Song by Tyler, the Creator

from the album Igor
- Released: May 17, 2019
- Genre: Synth-pop
- Length: 3:20
- Label: Columbia
- Songwriters: Tyler, the Creator - Symere Woods
- Producers: Tyler, the Creator

= Igor's Theme =

"Igor's Theme" (stylized in all caps) is a song by American rapper and producer Tyler, the Creator. It is the introductory song from his fifth studio album Igor, released on May 19, 2019. It has uncredited vocals from fellow artist Lil Uzi Vert.

== Production and composition ==
The track starts with a 23-second synth. The drums started at the 24-second mark, which was sampled from the song "Attention" by Bob Welch, released in 1970. The drum-line has a tempo of 79 beats per minute. The song adds the lyrical context that the rest of the album uses, explaining the things happening in the album. The song also captures the "excitement" to be in a new relationship.

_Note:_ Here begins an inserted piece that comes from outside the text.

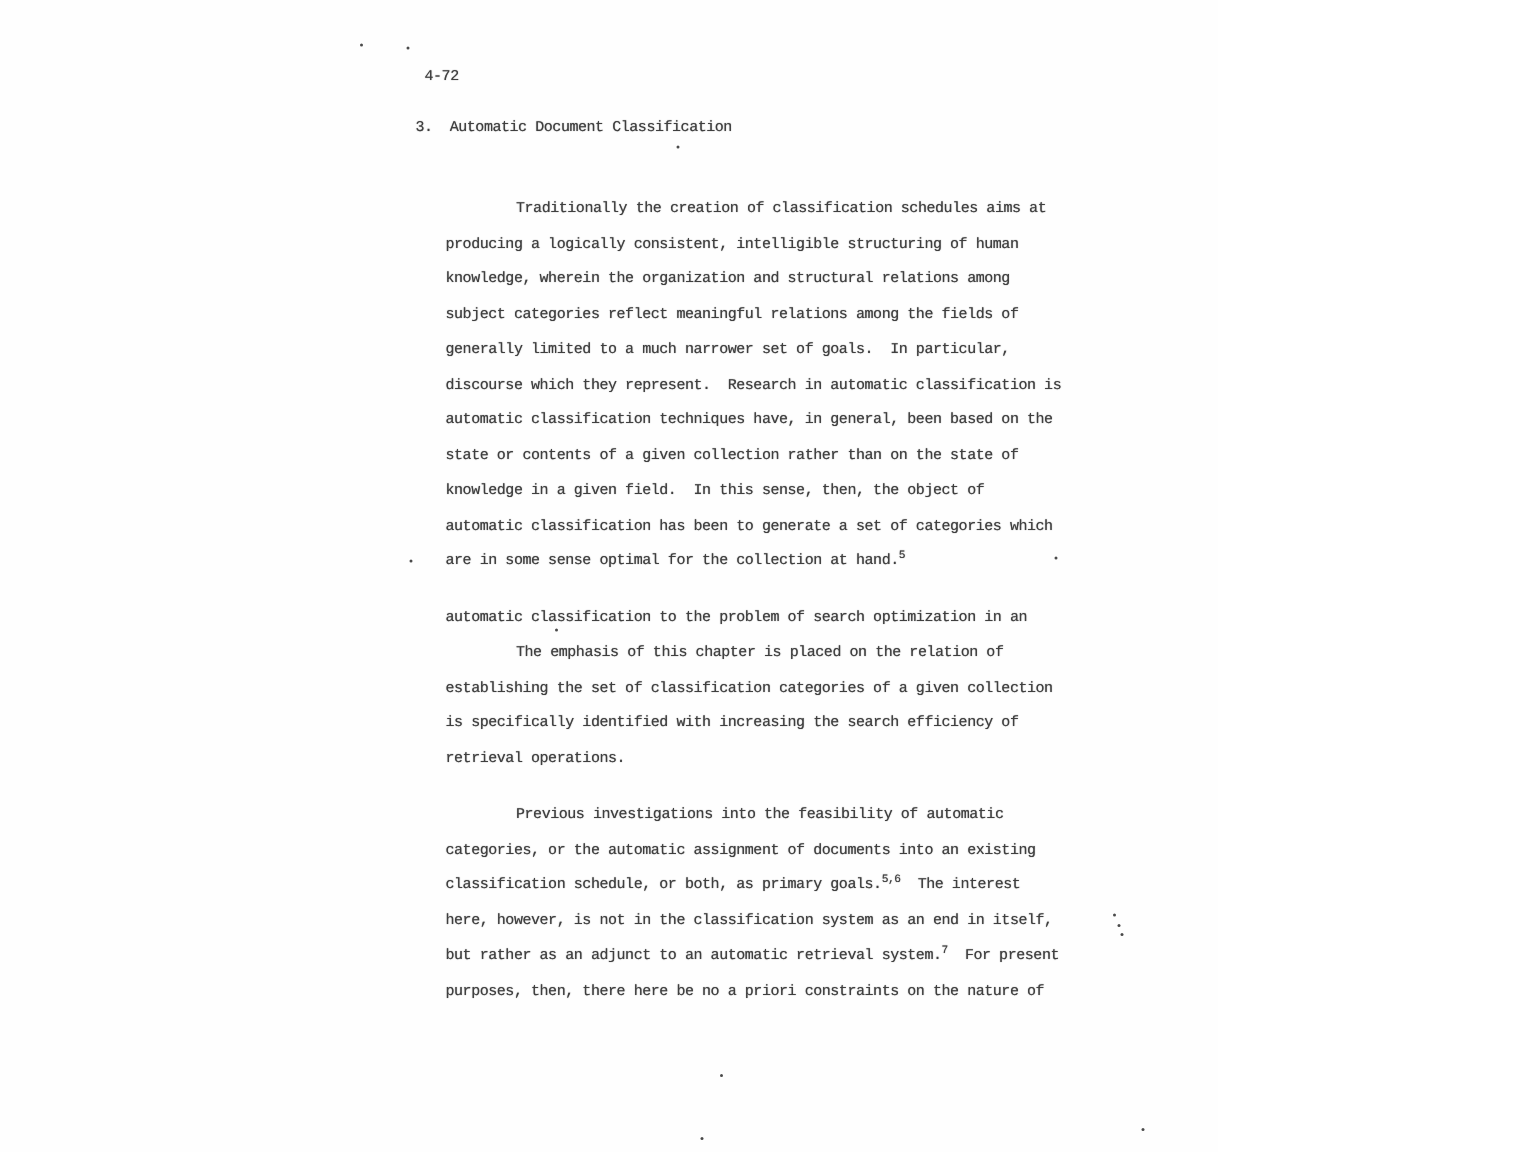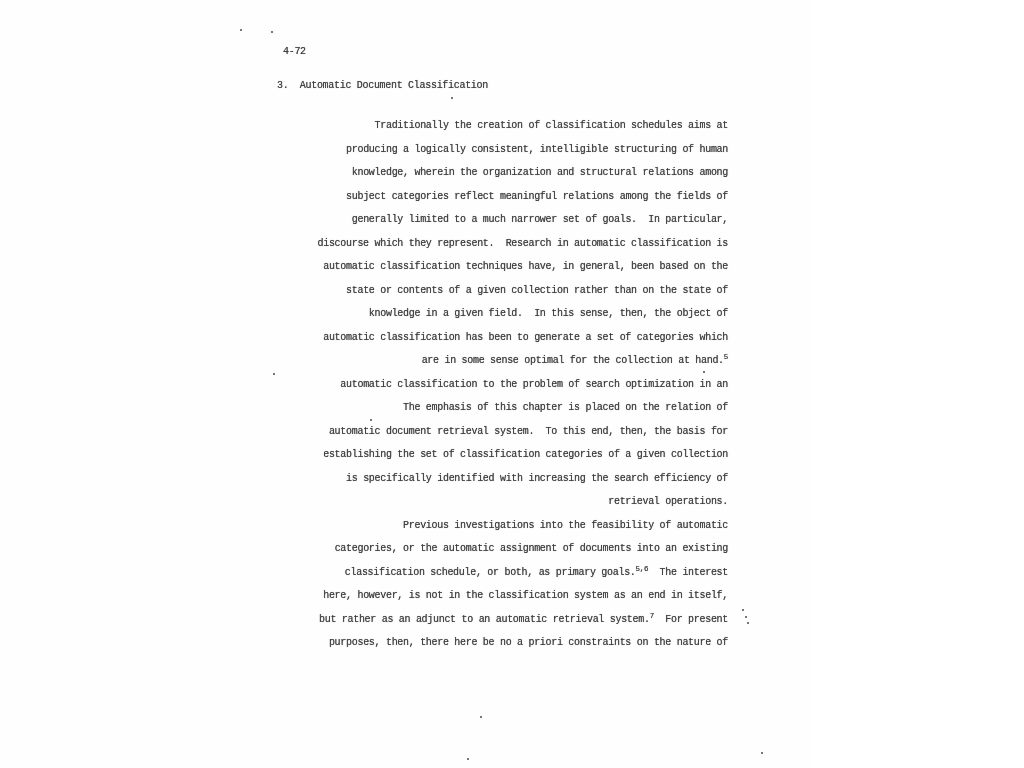"Traditionally the creation of" .para { margin: 0 -> 14px; text-align: right -> none }
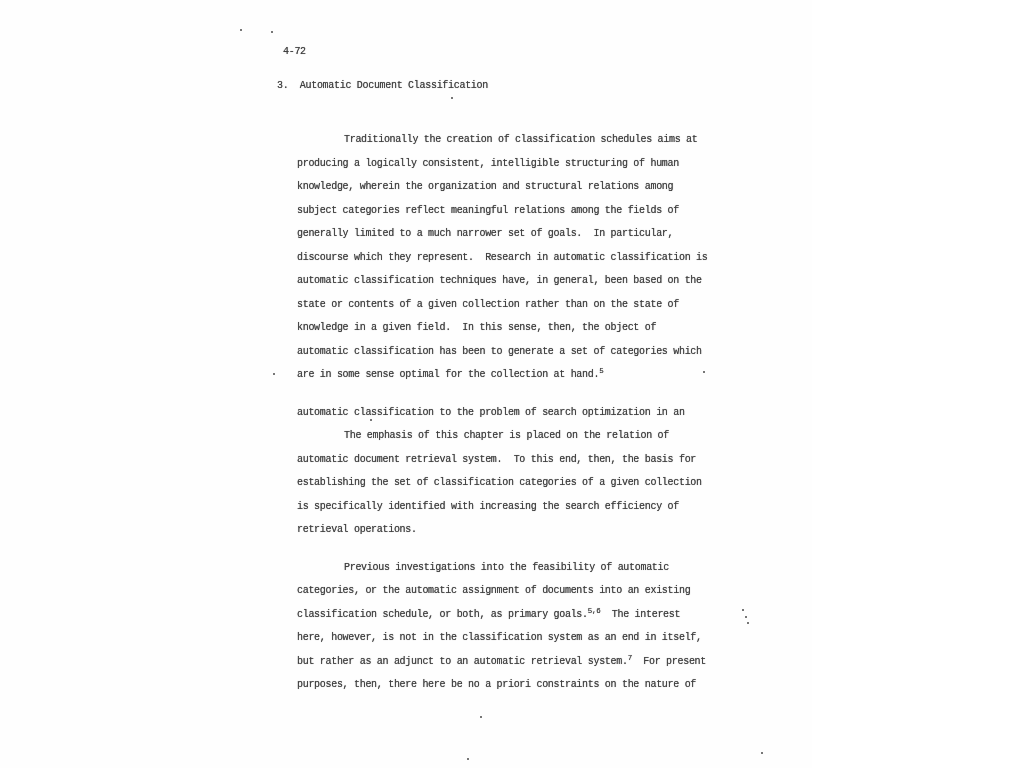"automatic document retrieval system. To" div.line { html: <div>automatic document retrieval system. To this end, then, the basis for</div> -> none }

== Release and promotion ==
The song was first seen in a 50-second snippet released on May 1, 2019.

== Charts ==

Chart performance for "Igor's Theme"
| Chart (2019) | Peak position |
|---|---|
| Australia (ARIA) | 45 |
| Australian Urban (ARIA) | 15 |
| Canada Hot 100 (Billboard) | 68 |
| Ireland (IRMA) | 34 |
| Latvia (LaIPA) | 11 |
| Lithuania (AGATA) | 20 |
| New Zealand Hot Singles (RMNZ) | 6 |
| Portugal (AFP) | 61 |
| Slovakia Singles Digital (ČNS IFPI) | 94 |
| UK Singles (Official Charts) | 41 |
| UK Hip Hop/R&B (Official Charts) | 19 |
| US Billboard Hot 100 | 67 |
| US Hot R&B/Hip-Hop Songs (Billboard) | 33 |

==Certifications==

Certifications for "Igor's Theme"
| Region | Certification | Certified units/sales |
| Canada (Music Canada) | Gold | 40,000^{‡} |
| United States (RIAA) | Gold | 500,000^{‡} |
Streaming
| Sweden (GLF) | Gold | 4,000,000^{†} |
^{‡} Sales+streaming figures based on certification alone. ^{†} Streaming-only figures based on certification alone.